John Oliver: 2011 Lifetime Achievement Award Recipient
John Oliver, 2011 recipient of the Alfred Nash Patterson Lifetime Achievement Award, recently celebrated his 40th anniversary as conductor of the Tanglewood Festival Chorus, which he founded at the request of the Boston Symphony Orchestra to be their official chorus. Through his active development and advocacy, the chorus has become one of the premiere symphonic choruses in the world, praised for its performances in a wide variety of repertoire, including not just large symphonic and operatic works but also smaller works both accompanied and a cappella. The TFC has been featured on more than forty commercial recordings with the BSO and the Boston Pops, including three of the four initial releases on the symphony's recently-launched label, BSO Classics. One of those, Ravel's Daphnis et Chloé, won a 2010 Grammy award. Recently, BSO Classics released a collection of recordings of TFC unaccompanied performances at Tanglewood.
The TFC exposes audiences to choral music at the highest level, including some that is very hard to produce without the resources of a major orchestra. Through performances with the orchestra, the chorus reaches musically literate audiences that might not otherwise attend a choral concert—a positive experience that encourages those listeners to seek out more choral music. In addition, BSO commissions for the TFC (including, recently, William Bolcom's Eighth Symphony and James McMillan's St. John Passion) have broadened the choral-orchestral repertory. The growing success of the chorus has enabled the BSO to increasingly include the TFC in the programming, marketing, and identity of the orchestra—perhaps uniquely so among major symphonies.

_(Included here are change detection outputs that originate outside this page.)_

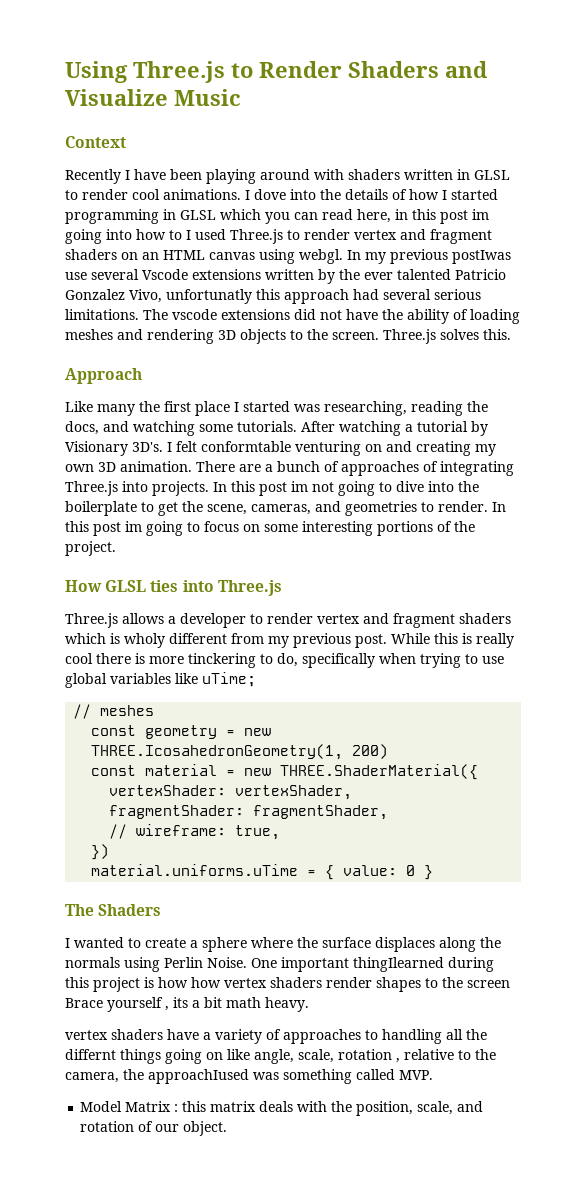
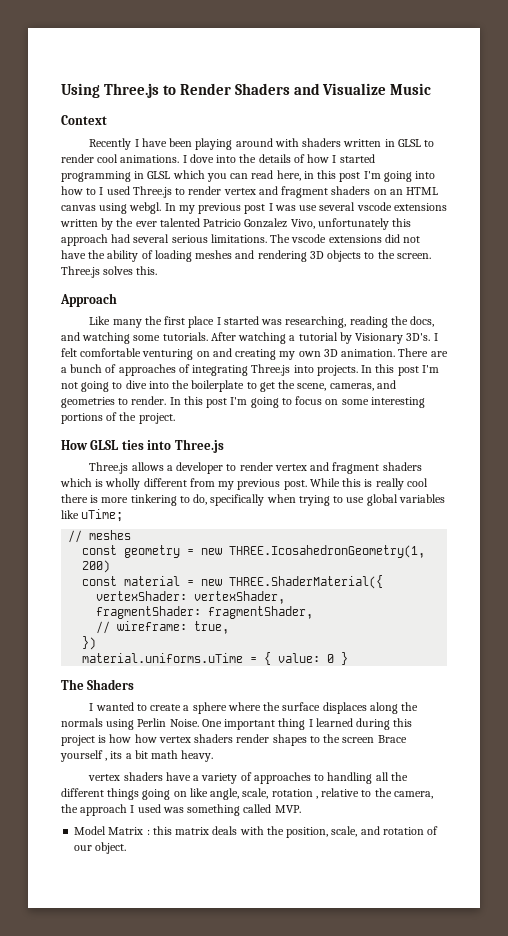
- I dove into the details of how I started programming in GLSL which you can read here, in this post im going into how to I used Three.js to render vertex and fragment shaders on an HTML canvas using webgl.
+ I dove into the details of how I started programming in GLSL which you can read here, in this post I'm going into how to I used Three.js to render vertex and fragment shaders on an HTML canvas using webgl.
- In my previous postIwas use several Vscode extensions written by the ever talented Patricio Gonzalez Vivo, unfortunatly this approach had several serious limitations.
+ In my previous post I was use several vscode extensions written by the ever talented Patricio Gonzalez Vivo, unfortunately this approach had several serious limitations.
- I felt conformtable venturing on and creating my own 3D animation.
+ I felt comfortable venturing on and creating my own 3D animation.
- In this post im not going to dive into the boilerplate to get the scene, cameras, and geometries to render.
+ In this post I'm not going to dive into the boilerplate to get the scene, cameras, and geometries to render.
- In this post im going to focus on some interesting portions of the project.
+ In this post I'm going to focus on some interesting portions of the project.
- Three.js allows a developer to render vertex and fragment shaders which is wholy different from my previous post.
+ Three.js allows a developer to render vertex and fragment shaders which is wholly different from my previous post.
- While this is really cool there is more tinckering to do, specifically when trying to use global variables like uTime;
+ While this is really cool there is more tinkering to do, specifically when trying to use global variables like uTime;
- One important thingIlearned during this project is how how vertex shaders render shapes to the screen Brace yourself , its a bit math heavy.
+ One important thing I learned during this project is how how vertex shaders render shapes to the screen Brace yourself , its a bit math heavy.
- vertex shaders have a variety of approaches to handling all the differnt things going on like angle, scale, rotation , relative to the camera, the approachIused was something called MVP.
+ vertex shaders have a variety of approaches to handling all the different things going on like angle, scale, rotation , relative to the camera, the approach I used was something called MVP.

Those accomplishments reflect both John's skill in training the chorus and his ability to recruit many of the best singers in the area—no mean feat in Boston's highly competitive choral environment, particularly for an ensemble with no paid singers. With about 250 members, the TFC includes many singers, teachers, choral directors and members of other singing groups from throughout New England. Those members bring the inspiration and the knowledge they gain from the TFC to their own choirs and students, thus enriching the greater choral community.
John Oliver obtained his first church-choir directing position at age eleven and went on to lead numerous ensembles of all ages and backgrounds, including the Framingham Choral Society and, from 1977–1996, his own John Oliver Chorale, which performed and recorded a wide-ranging repertoire that included many neglected masterworks and notable compositions by living composers.

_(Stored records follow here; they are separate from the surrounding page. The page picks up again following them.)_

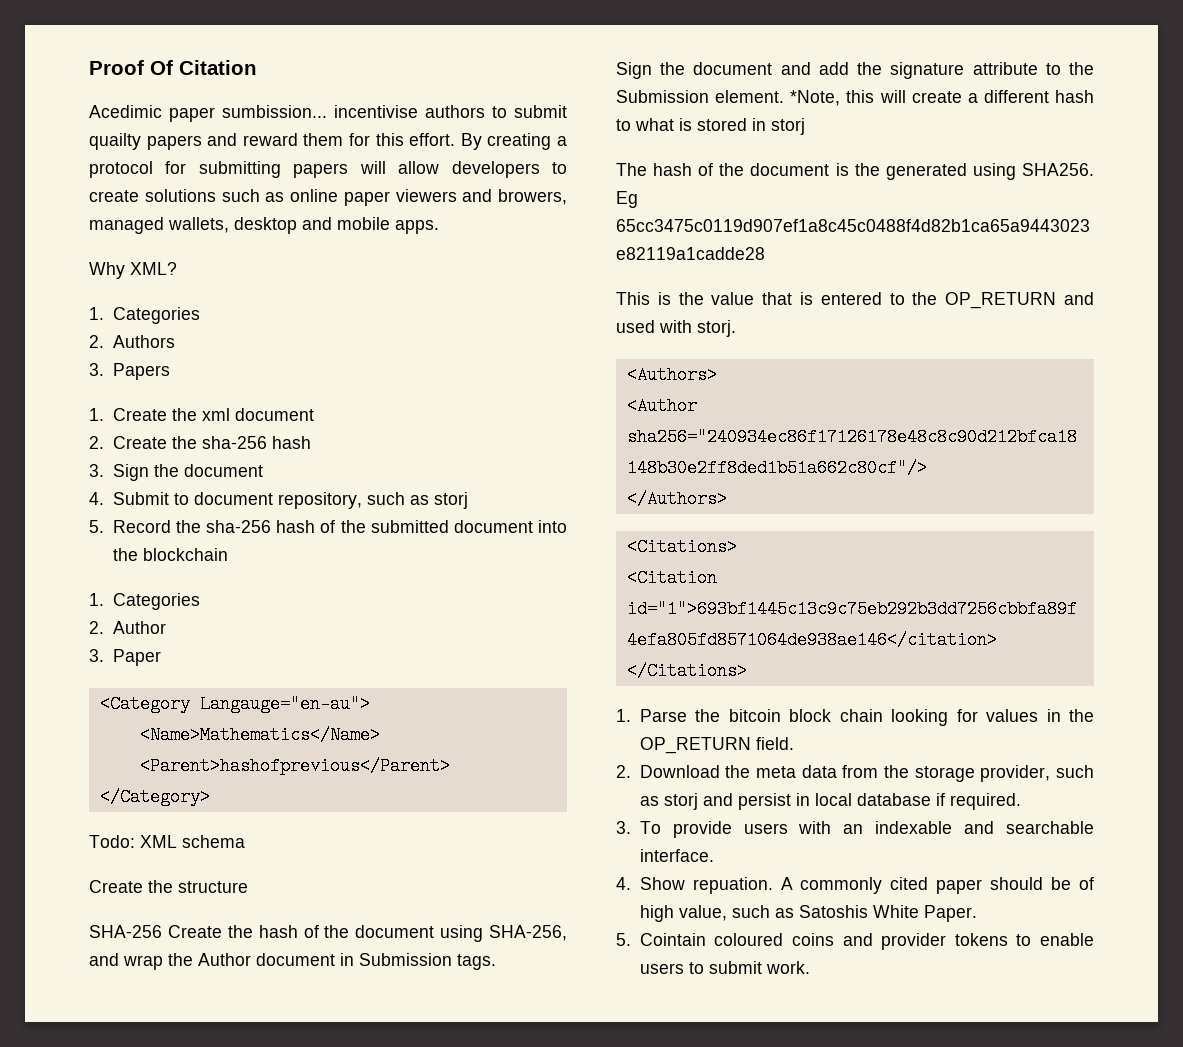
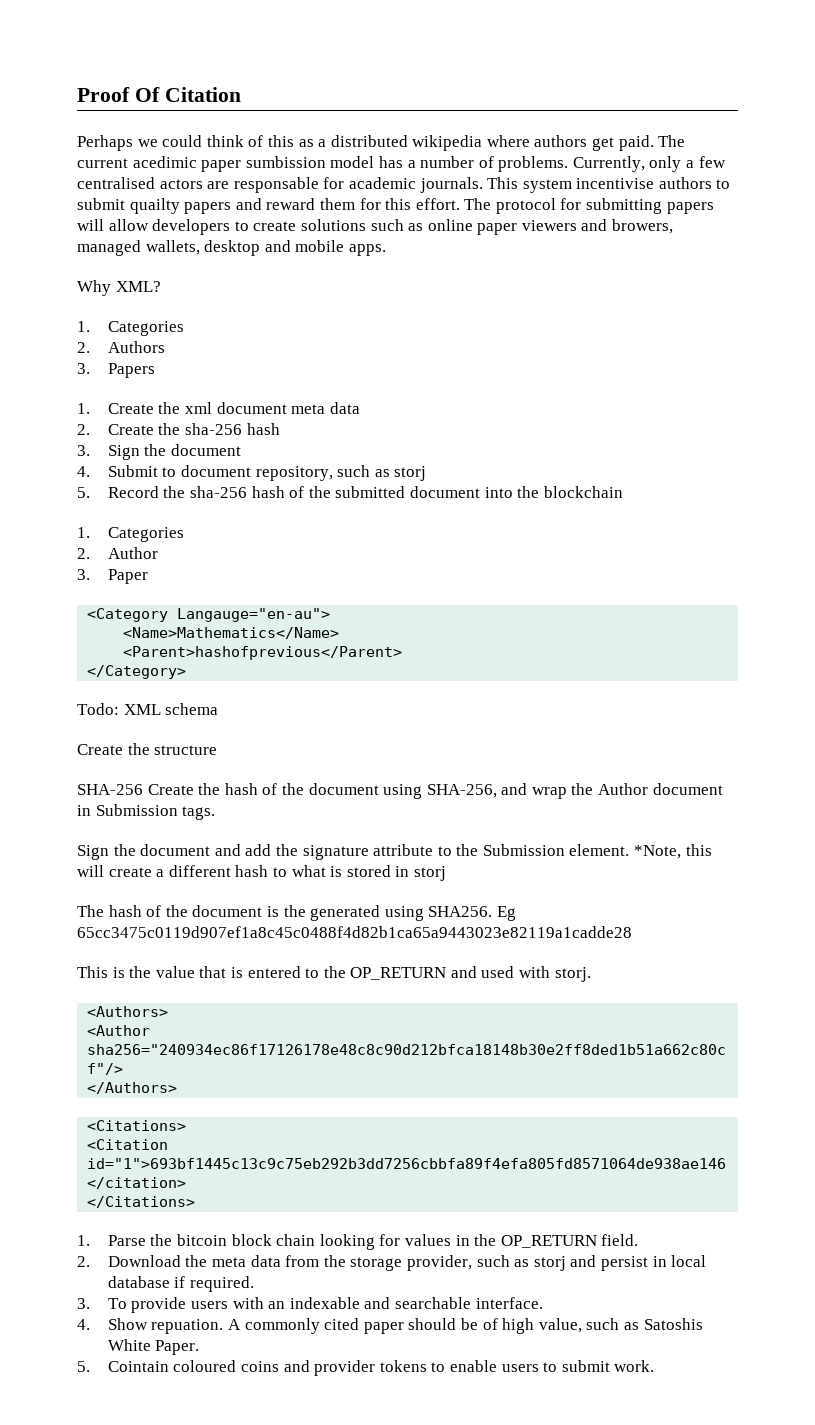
- Acedimic paper sumbission... incentivise authors to submit quailty papers and reward them for this effort.
+ Perhaps we could think of this as a distributed wikipedia where authors get paid. The current acedimic paper sumbission model has a number of problems. Currently, only a few centralised actors are responsable for academic journals. This system incentivise authors to submit quailty papers and reward them for this effort.
- By creating a protocol for submitting papers will allow developers to create solutions such as online paper viewers and browers, managed wallets, desktop and mobile apps.
+ The protocol for submitting papers will allow developers to create solutions such as online paper viewers and browers, managed wallets, desktop and mobile apps.
- 1. Create the xml document
+ 1. Create the xml document meta data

A distinguished educator as well as a conductor, John Oliver served on the faculty of the Tanglewood Music Center for 20 years and on the faculty of MIT for 32 years. Through his teaching and personal inspiration he has had a major impact on musical life in New England and beyond. He has enriched the lives not just of the countless students, fellows and singers whom he has directed but of all the musical community.